One of Ours
Book I: On Lovely Creek
Chapter VI
Three months later, on a grey December day, Claude was seated in the
passenger coach of an accommodation freight train, going home for the holidays.
He had a pile of books on the seat beside him and was reading, when the train
stopped with a jerk that sent the volumes tumbling to the floor. He picked them
up and looked at his watch. It was noon. The freight would lie here for an hour
or more, until the east-bound passenger went by. Claude left the car and walked
slowly up the platform toward the station.

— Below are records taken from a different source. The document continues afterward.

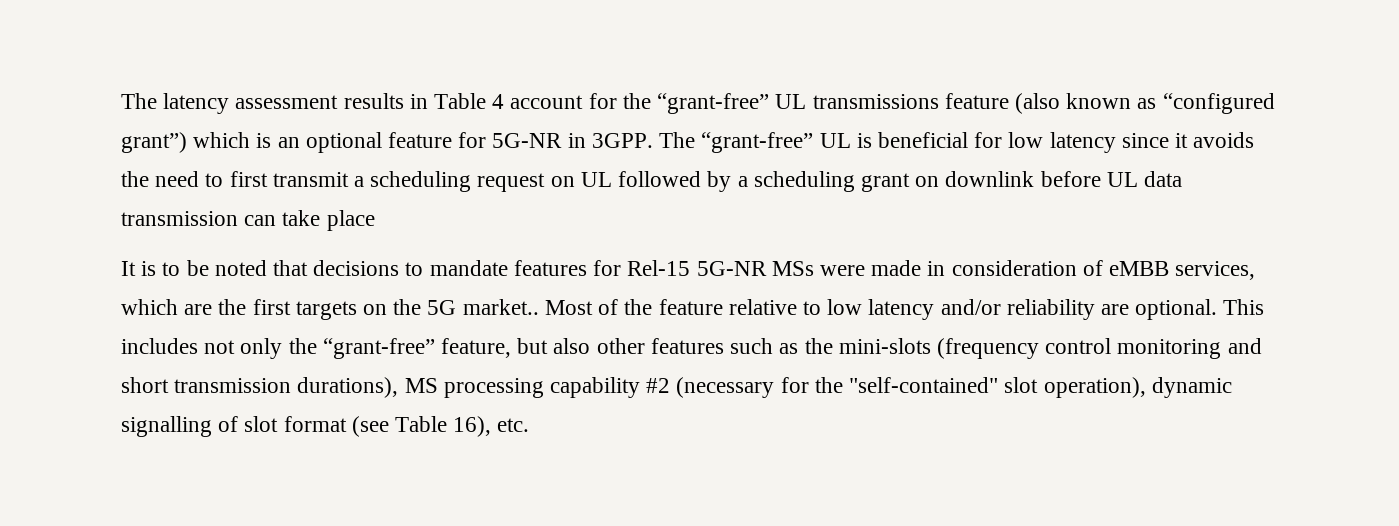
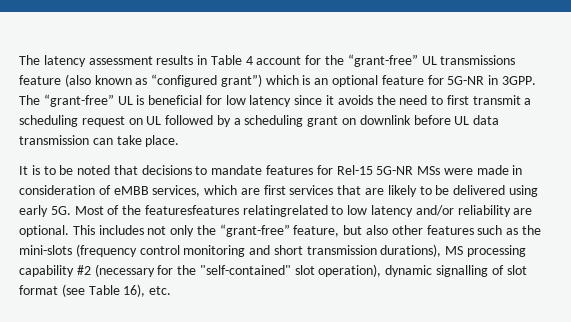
- The “grant-free” UL is beneficial for low latency since it avoids the need to first transmit a scheduling request on UL followed by a scheduling grant on downlink before UL data transmission can take place
+ The “grant-free” UL is beneficial for low latency since it avoids the need to first transmit a scheduling request on UL followed by a scheduling grant on downlink before UL data transmission can take place.
- It is to be noted that decisions to mandate features for Rel-15 5G-NR MSs were made in consideration of eMBB services, which are the first targets on the 5G market..
+ It is to be noted that decisions to mandate features for Rel-15 5G-NR MSs were made in consideration of eMBB services, which are first services that are likely to be delivered using early 5G.
- Most of the feature relative to low latency and/or reliability are optional.
+ Most of the featuresfeatures relatingrelated to low latency and/or reliability are optional.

A bundle of little spruce trees had
been flung off near the freight office, and sent a smell of Christmas into the
cold air. A few drays stood about, the horses blanketed. The steam from the
locomotive made a spreading, deep-violet stain as it curled up against the grey
sky.
Claude went into a restaurant across the street and ordered an oyster stew.
The proprietress, a plump little German woman with a frizzed bang, always
remembered him from trip to trip. While he was eating his oysters she told him
that she had just finished roasting a chicken with sweet potatoes, and if he
liked he could have the first brown cut off the breast before the train-men came
in for dinner. Asking her to bring it along, he waited, sitting on a stool, his
boots on the lead-pipe foot-rest, his elbows on the shiny brown counter, staring
at a pyramid of tough looking bun-sandwiches under a glass globe.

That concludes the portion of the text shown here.